Such was Sir Arthur Conan Doyle’s theory: “People live in communities as one would expect if like attracts like, and the male spirit still finds his true mate though there is no sensuality in the grosser sense and no childbirth.” Sir A. Conan Doyle, Chapter III, The New Revelation. This talk of affinities and platonic relationships is extremely commonplace in the Spiritualist literature.
But what do the spirits themselves have to say?
Here, in a frank (for the 19th or early 20th century) interview with a spirit calling herself (what else?) Zaza, we get a peep into the boudoirs of Summerland.

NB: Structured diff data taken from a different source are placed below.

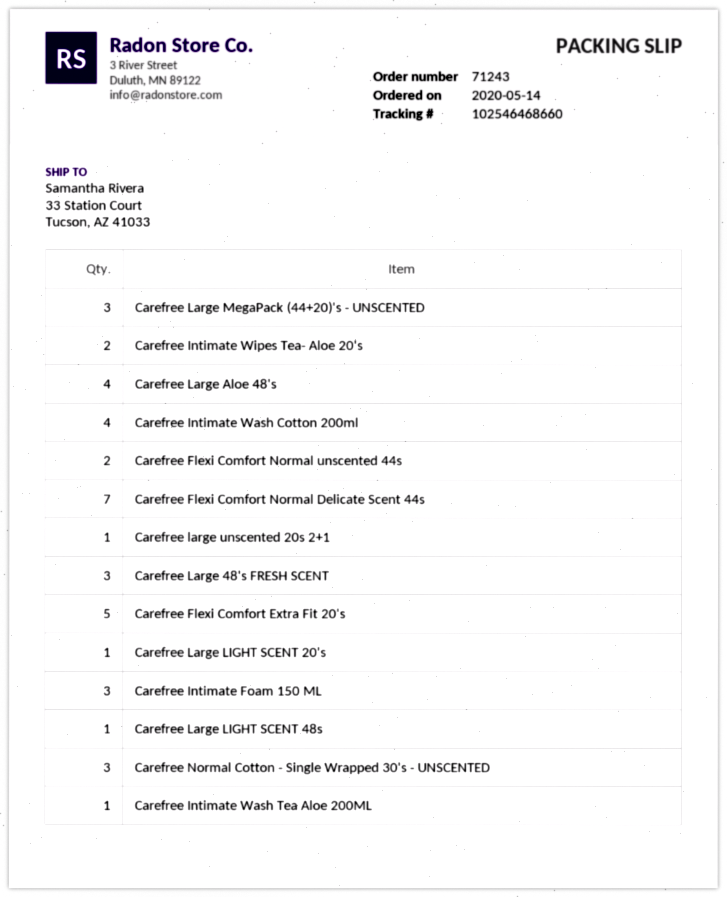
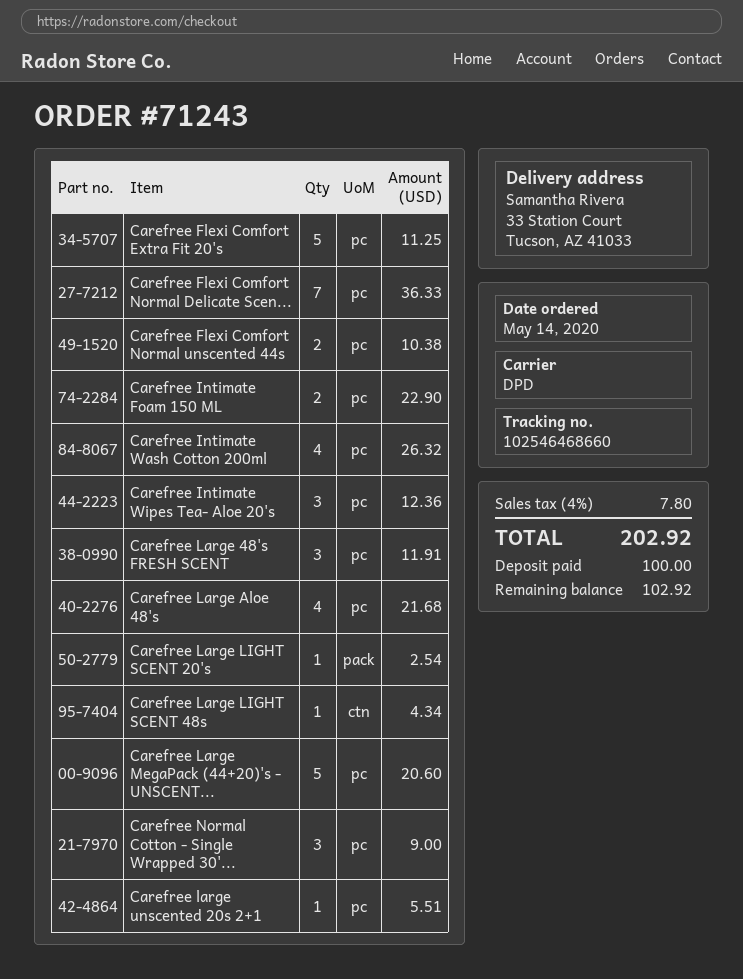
Carefree Large MegaPack (44+20)'s - UNSCENTED: 3 -> 5
Carefree Intimate Wipes Tea- Aloe 20's: 2 -> 3
Carefree Intimate Foam 150 ML: 3 -> 2
Carefree Intimate Wash Tea Aloe 200ML: 1 -> none

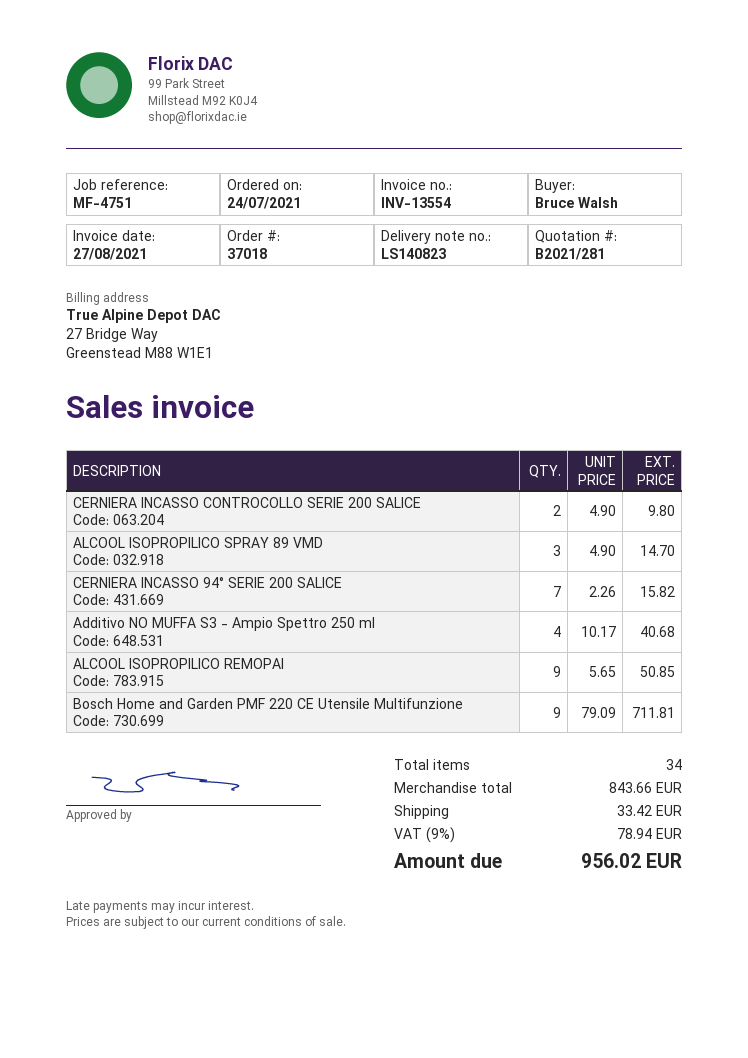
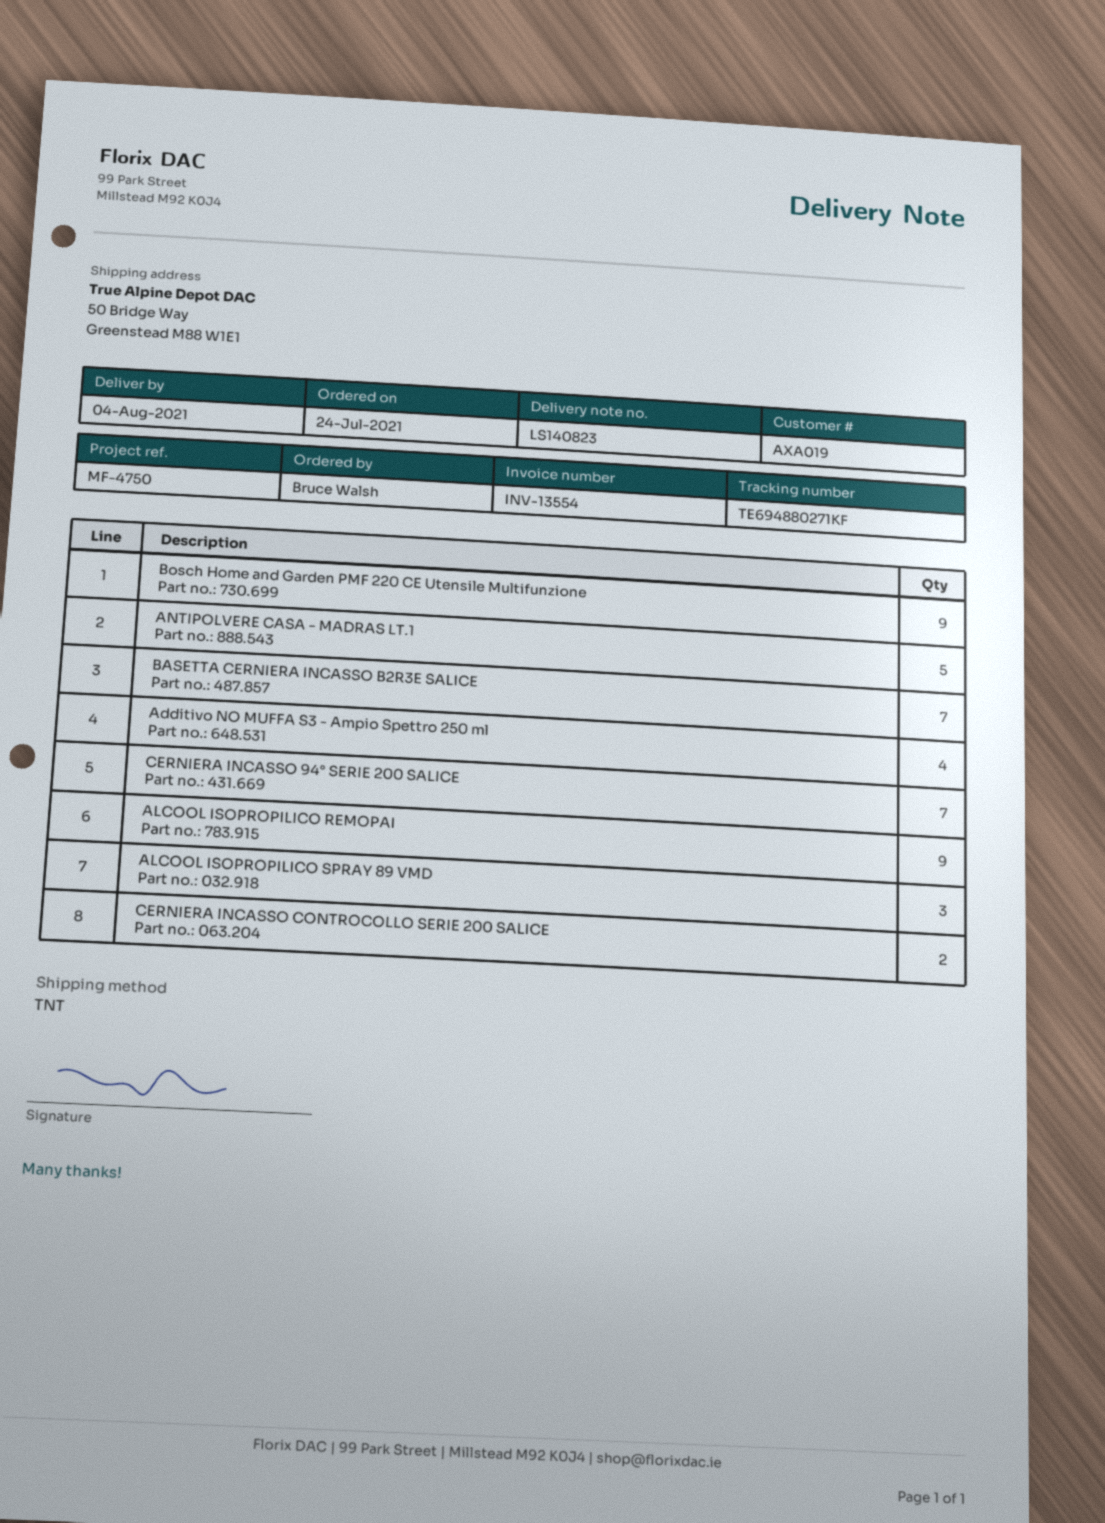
reference: MF-4751 -> MF-4750
ANTIPOLVERE CASA - MADRAS LT.1: none -> 5
BASETTA CERNIERA INCASSO B2R3E SALICE: none -> 7

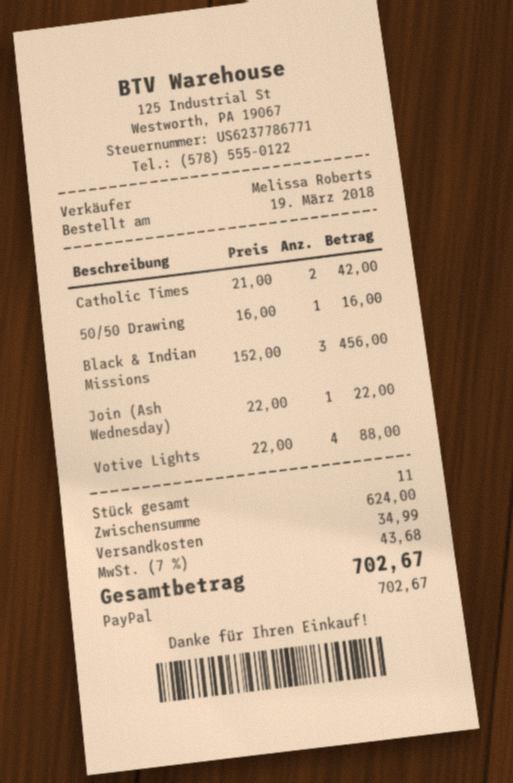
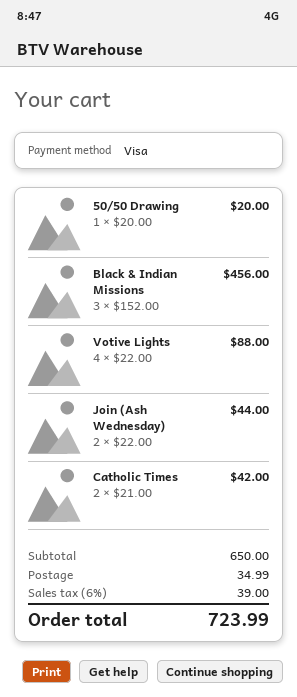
payment method: PayPal -> Visa
50/50 Drawing: 1 x 16.00 = 16.00 -> 1 x 20.00 = 20.00
Join (Ash Wednesday): 1 x 22.00 = 22.00 -> 2 x 22.00 = 44.00
subtotal: 624.00 -> 650.00
tax: 7% = 43.68 -> 6% = 39.00
total: 702.67 -> 723.99

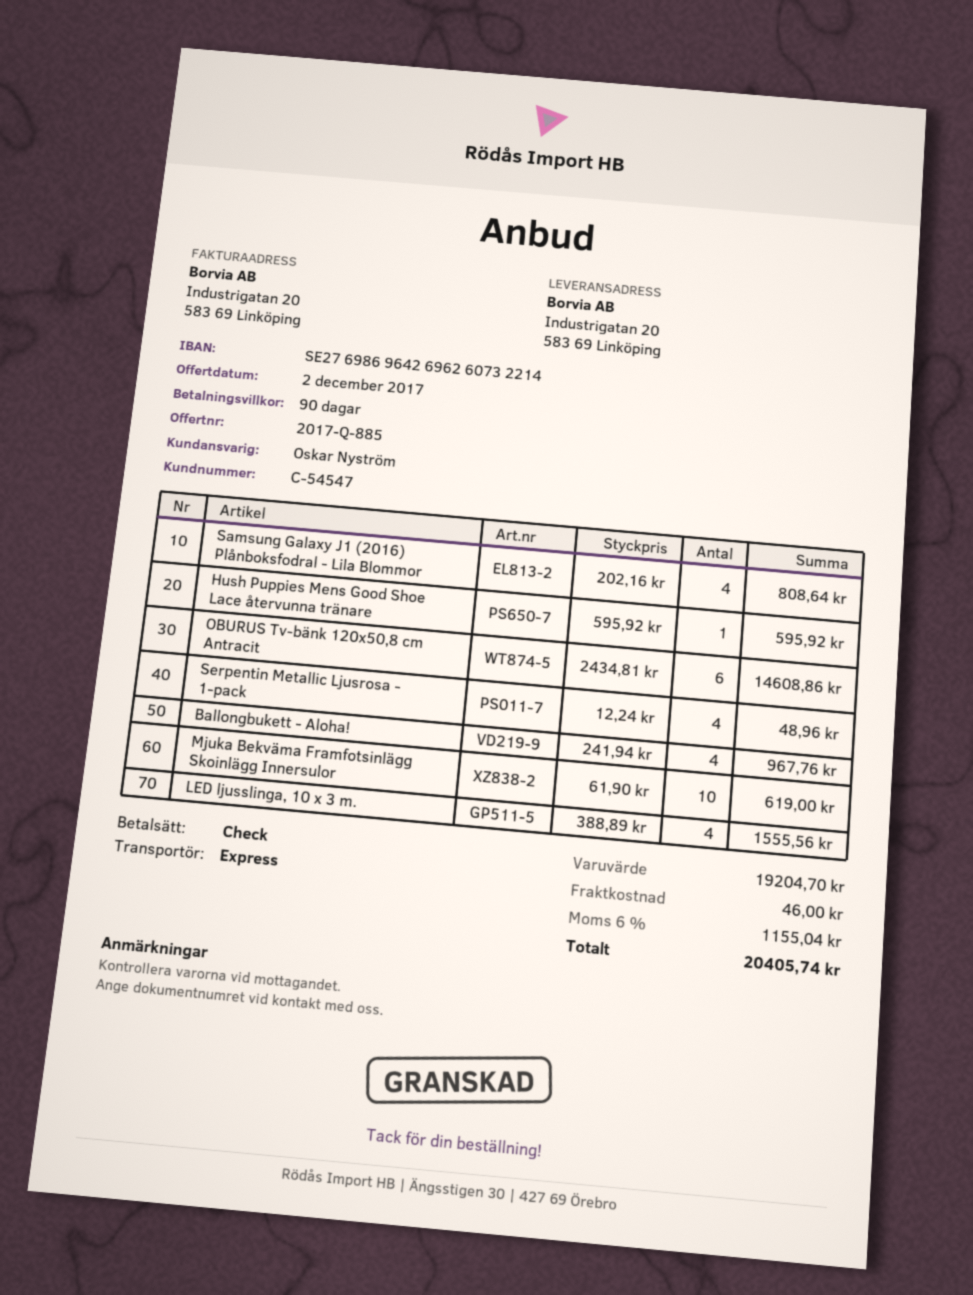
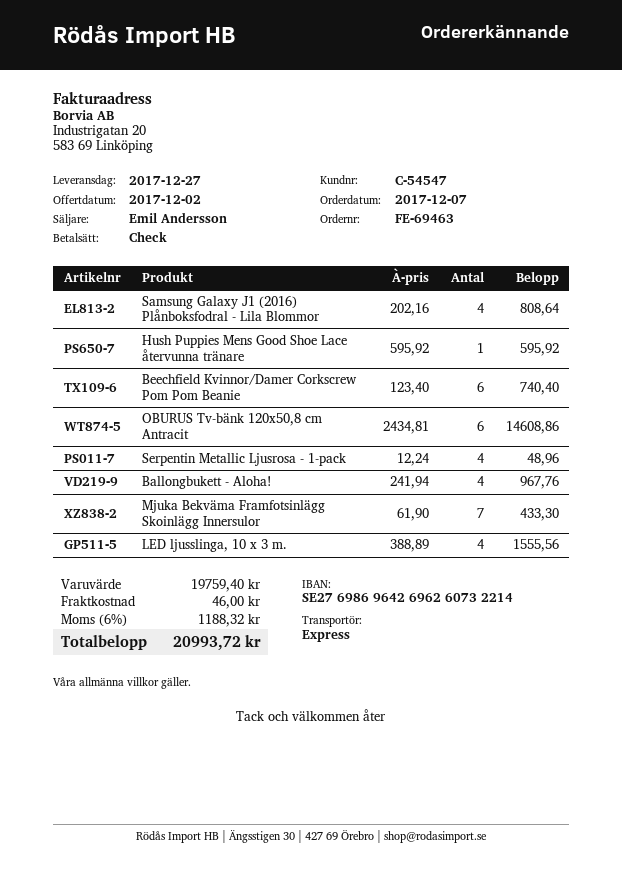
sales rep: Oskar Nyström -> Emil Andersson
Mjuka Bekväma Framfotsinlägg Skoinlägg Innersulor: 10 x 61.90 = 619.00 -> 7 x 61.90 = 433.30
Beechfield Kvinnor/Damer Corkscrew Pom Pom Beanie: none -> 6 x 123.40 = 740.40
subtotal: 19204.70 -> 19759.40
tax: 6% = 1155.04 -> 6% = 1188.32
total: 20405.74 -> 20993.72

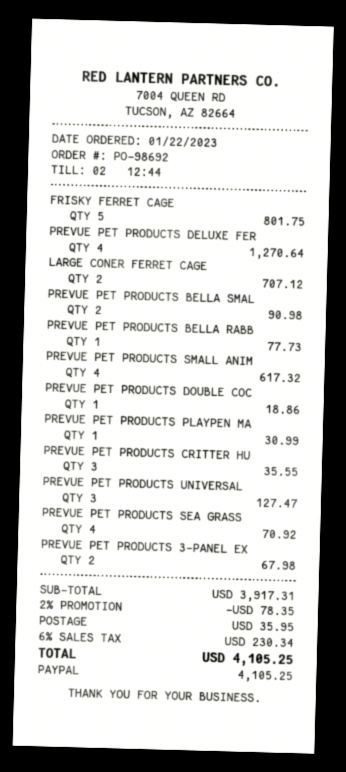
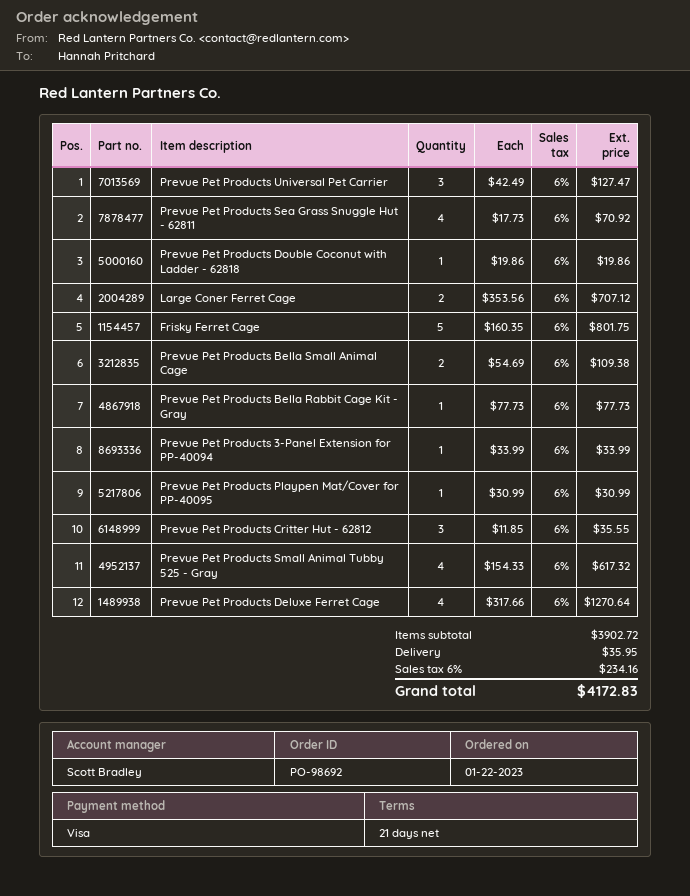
payment method: PayPal -> Visa
PREVUE PET PRODUCTS BELLA SMAL: 2 for 90.98 -> 2 for 109.38
PREVUE PET PRODUCTS DOUBLE COC: 1 for 18.86 -> 1 for 19.86
PREVUE PET PRODUCTS 3-PANEL EX: 2 for 67.98 -> 1 for 33.99
subtotal: 3917.31 -> 3902.72
discount: 2% = 78.35 -> none
tax: 6% = 230.34 -> 6% = 234.16
total: 4105.25 -> 4172.83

There is in existence an enormous mass of recorded spirit communication concerning life and death. The one outstanding feature concerning these revelations is that they tell us extremely little….The spirits who visit séances retain many of their earthly characteristics. They are still male and female despite the assumption on the part of many writers that sex does not exist upon the spiritual plane. The least possible experience of spirit communication in any form is quite suificient to expose this amazing fallacy. If the differentiation of sex has any purpose at all, it can only have the same purpose in the next world as it has in this. Otherwise sex distinction would be cast off just as is the human body after death. This brings us to the consideration of how and why the myth of the sexlessness of spirits has passed into acceptance as a fact.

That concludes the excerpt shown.